Ní Aoláin, Professor of Law at University of Minnesota Law School and United Nations Special Rapporteur on Human Fundamental Rights and Counterterrorism, analyzed the contemporary challenges civil society faces against “counterterrorism architecture.” She recalled that in the aftermath of 9/11, the Bush administration populated the Guantanamo Bay detention camp, expanded surveillance, and refused to comply with the Geneva Conventions. 

“Twenty years ago, 9/11 led to the use of force under chapter 7 of the United Nations Charter on Afghanistan, against the Taliban,” she said. “Today, the military takeover of Afghanistan by the Taliban leads to fundamental questions about U.S. involvement there.” 

Ní Aoláin cited a recent journal article she wrote on the role of “soft law” standards that have allowed state officials to justify counterterrorism measures. She described how new counterterrorism institutions have increased the number of public-private partnerships that change the way states work by excluding civil society.
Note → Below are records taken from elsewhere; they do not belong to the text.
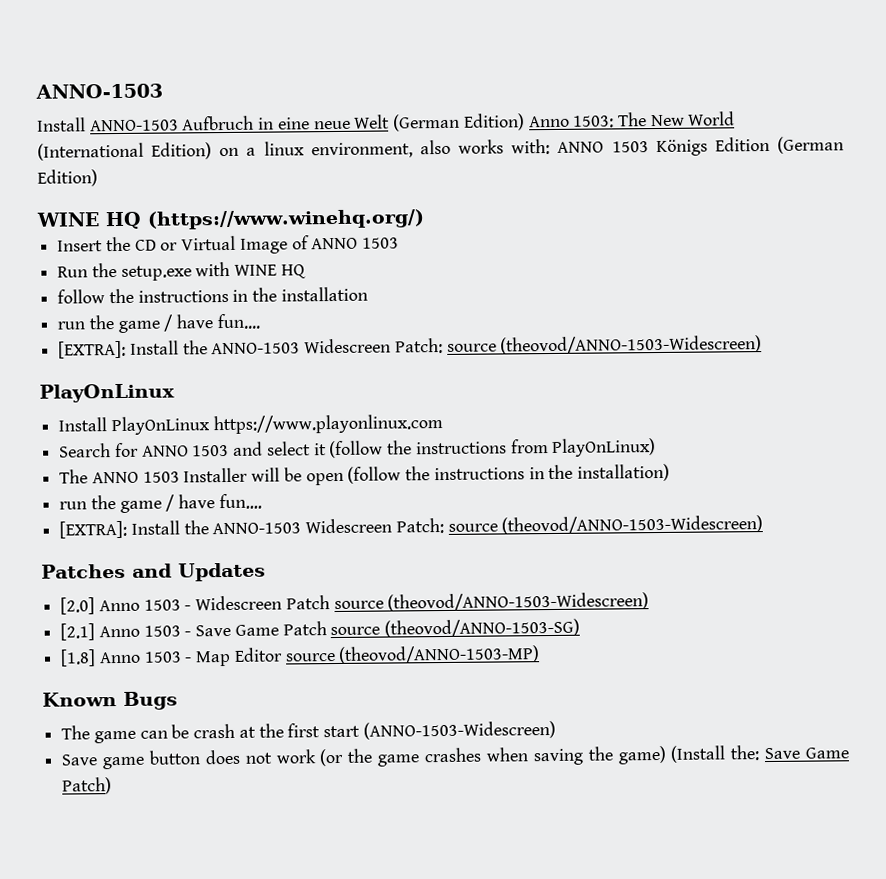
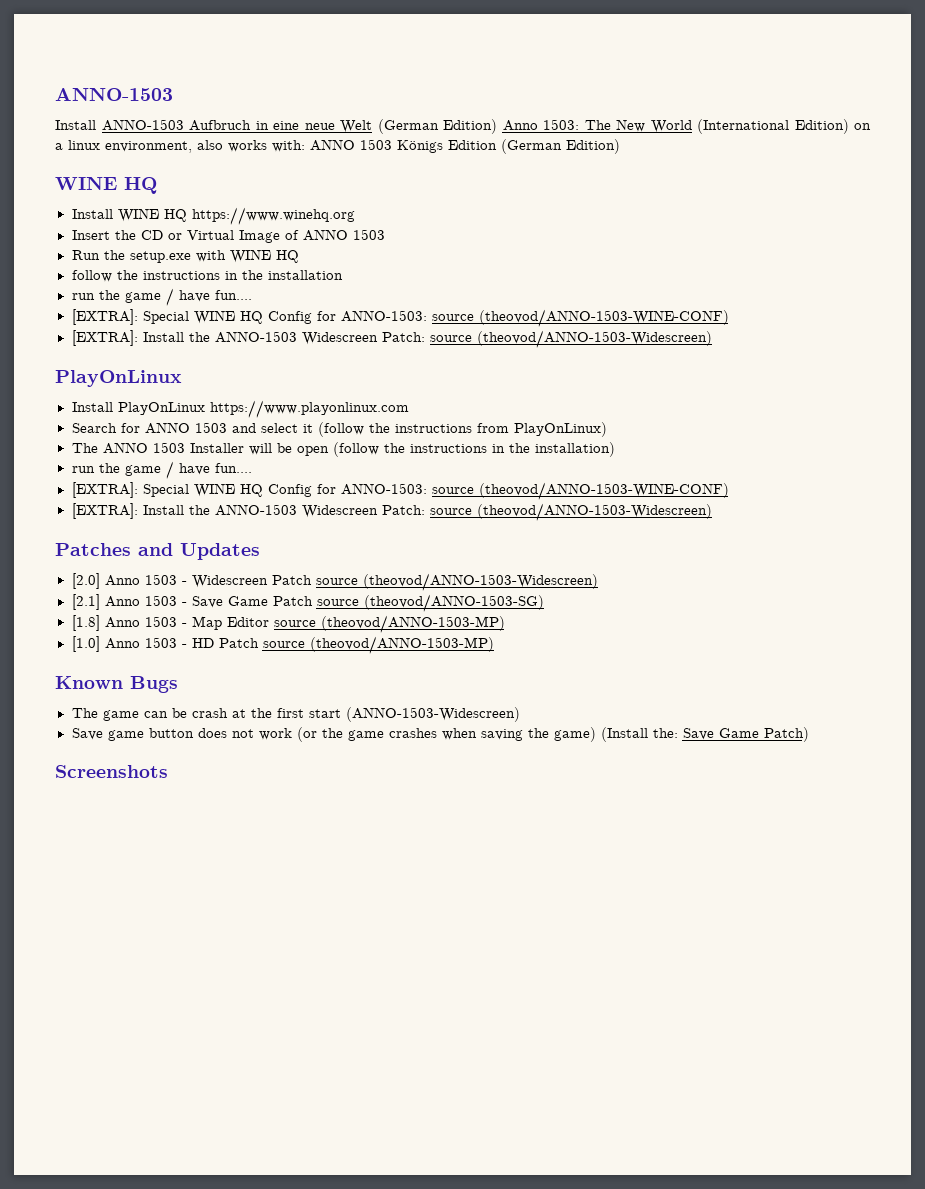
[147,209,425,230] (https://www.winehq.org/) -> [71,207,355,225] // Install WINE HQ https://www.winehq.org
(260, 321) none -> [71,309,729,327] // [EXTRA]: Special WINE HQ Config for ANNO-1503: source (theovod/ANNO-1503-WINE-CONF)
(262, 501) none -> [71,482,729,500] // [EXTRA]: Special WINE HQ Config for ANNO-1503: source (theovod/ANNO-1503-WINE-CONF)
(541, 654) none -> [71,636,494,654] // [1.0] Anno 1503 - HD Patch source (theovod/ANNO-1503-MP)
(113, 786) none -> [55,765,168,778] // Screenshots

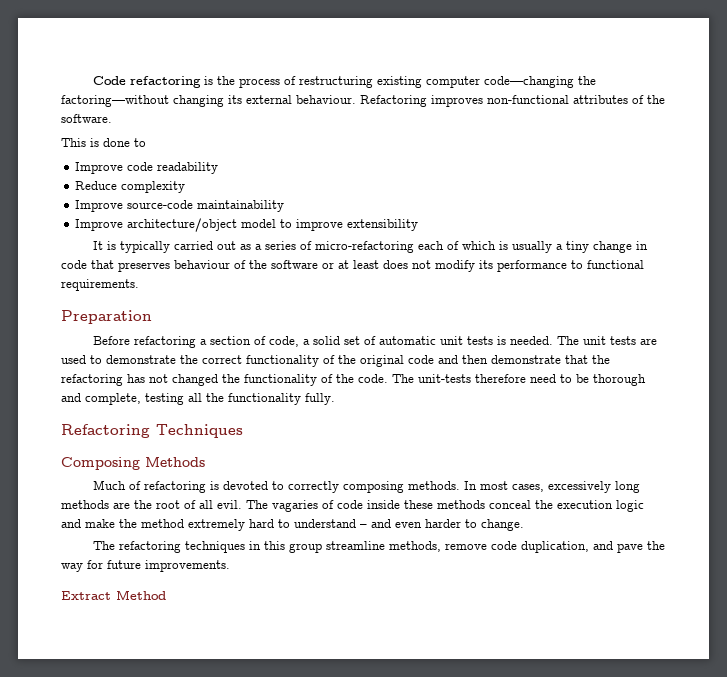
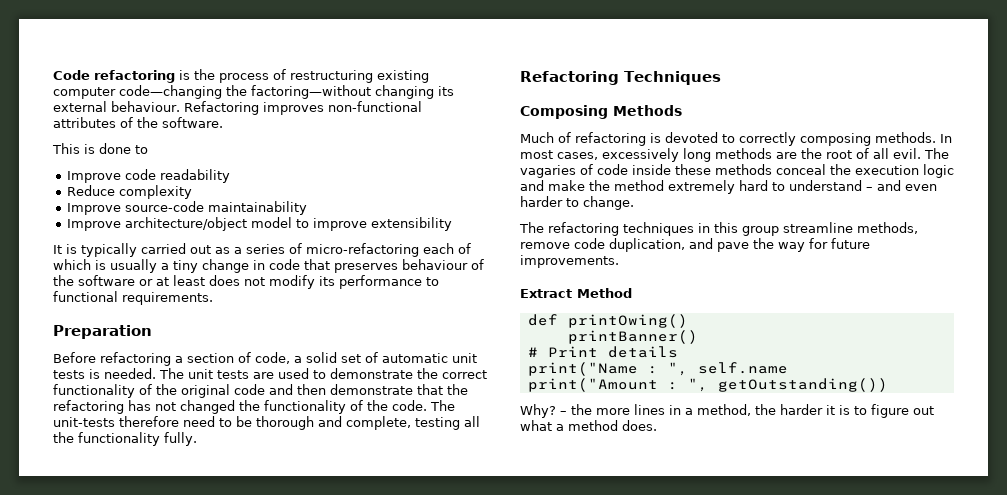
(166, 595) none -> [527,314,688,328] [567,330,698,344] [527,346,678,358] [527,362,788,376] [527,378,888,392] [520,404,934,418] [520,420,657,431] // def printOwing() // printBanner() // # Print details // print("Name : ", self.name // print("Amount : ", getOutstanding()) // Why? – the more lines in a method, the harder it is to figure out what a method does.

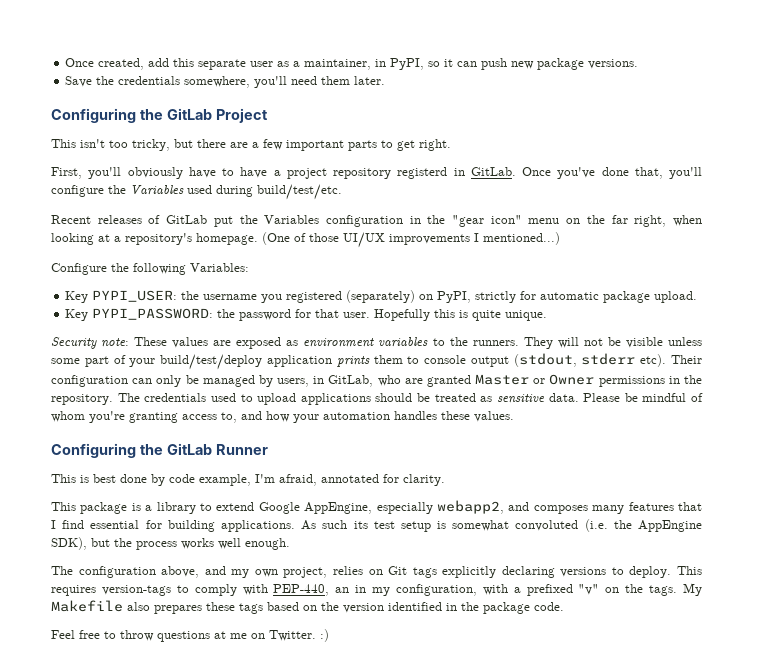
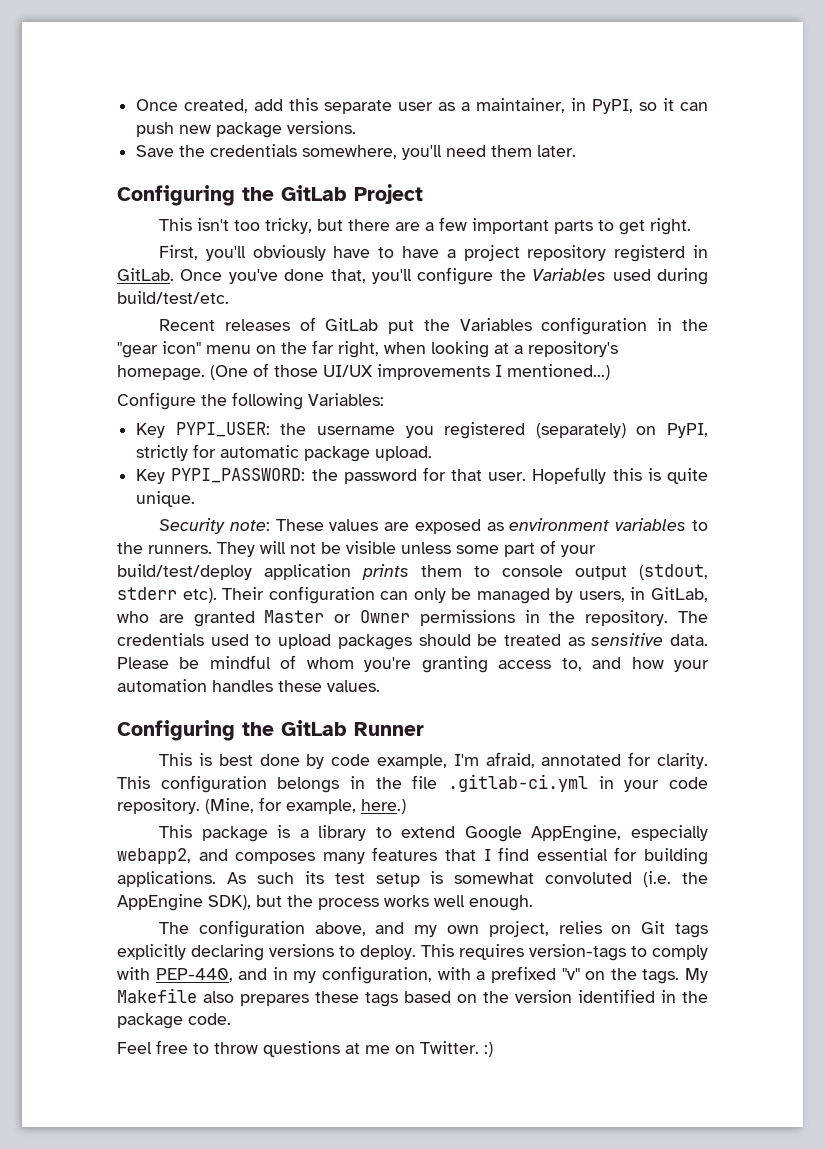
[300,393,371,405] applications -> [337,634,412,650] packages
(445, 480) none -> [117,774,709,793] [117,797,406,814] This configuration belongs in the file .gitlab-ci.yml in your code repository. (Mine, for example, here.)
[335,587,350,593] an -> [238,968,268,980] and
Post-9/11 institutions are hierarchical, masculine, and exclusive, according to Ní Aoláin, and, as a result, they are not dedicated to implementing human rights norms. 

“States are given the opportunity to define whomever they like as a terrorist,” she said. 

Given the lack of legal clarity around the definition of terrorism, the Israeli government, for instance, has designated six Palestinian human rights organizations as threats to national security, Ní Aolán said. 

“The criminalization and designation of Palestinians as terrorists is a hallmark of what we have seen across countries,” she noted.

Shamas echoed Ní Aolán’s observation regarding the Israeli government’s classification of Palestinian human rights organizations as terrorists and believed this example to be illustrative of “how counterterrorism laws end up shrinking civil society space.” A staff attorney at the Center for Constitutional Rights, Shamas focuses on how counterterrorism and law enforcement efforts affect Muslim communities, activists, and organizers in various movements in the U.S. She explained how Israel vilified these organizations as fronts for a “Marxist political party,” and, as a result, the U.S. Department of State also designated these human rights defenders as terrorists in line with Israel’s policy. 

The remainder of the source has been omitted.